The Pitt Center for Research Computing provides different types of hardware for various advanced computing needs.

The CRC's primary distinction between hardware is called a "cluster". A cluster is a set of computers that implement some specialized High Performance Computing (HPC) trait like the parallelism of graphics processing units, or message passing computing architectures. The HPC clusters available to CRC users are:

  • Message Passing Interface (MPI) for highly parallel computing across many machines.
  • High Throughput Computing (HTC) for processing data in large quantities or for long periods of time.
  • Shared Memory Processing (SMP) for efficient exchange and access to data with a common memory space.
  • Graphics Processing Units (GPU) for accelerated computing with GPU applications.
  • Visualization and Interactive Desktop (VIZ) for projects requiring a graphical user interface.
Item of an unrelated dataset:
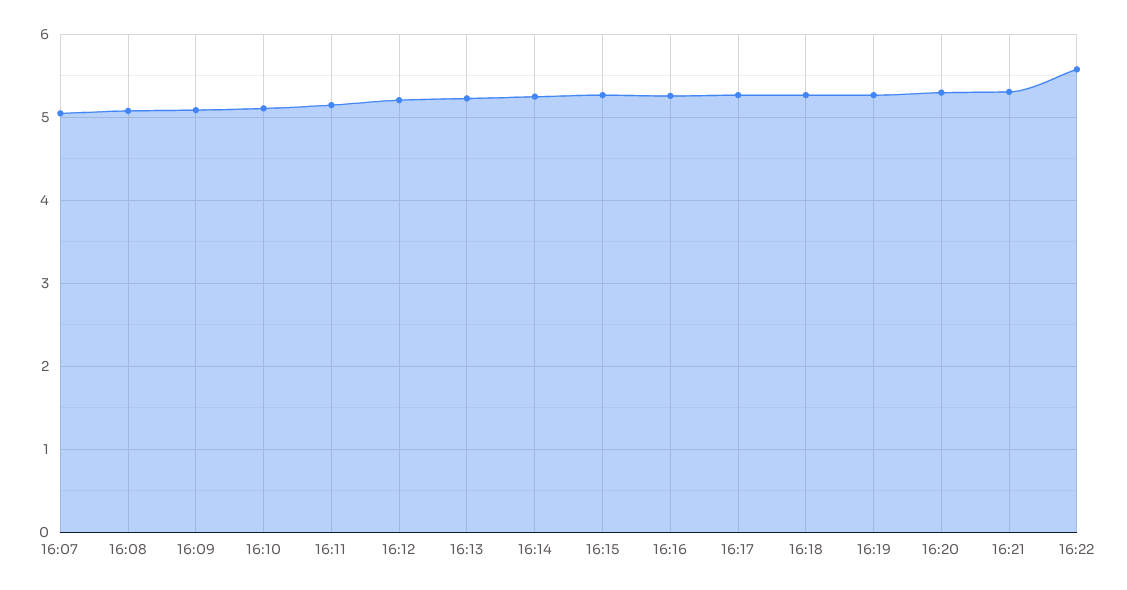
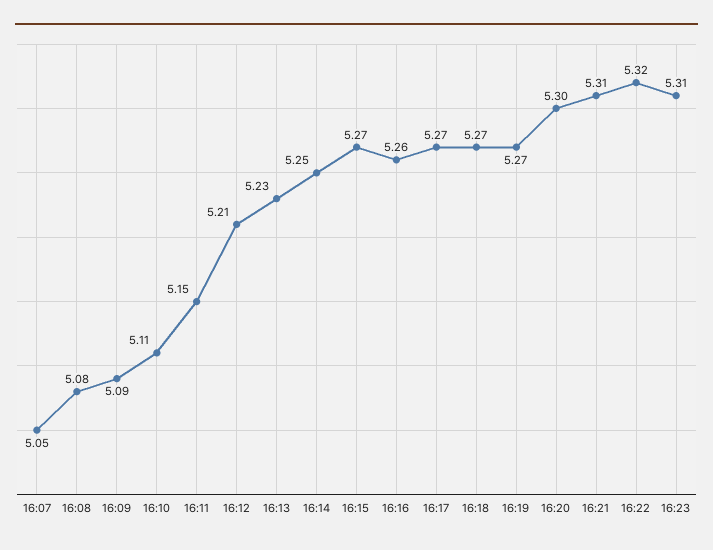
16:22: 5.6 -> 5.32
16:23: none -> 5.31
These clusters can be further split into "partitions" of machines with similar hardware specifications (processors, memory, etc.). The individual machines that make up the clusters and that users can submit their jobs to are called "compute nodes".

Below, you will find the hardware specifications for each cluster and the partitions that compose it.

       

MPI Cluster

The MPI nodes are for tightly-coupled codes that are parallelized using the Message Passing Interface (MPI) and benefit from low-latency communication through an Infiniband or Omni-Path network.

 

Partition: mpi

This partition supports multi-node MPI jobs across a 200 Gb/sec Infiniband network. Your job must request a minimum of 2 nodes.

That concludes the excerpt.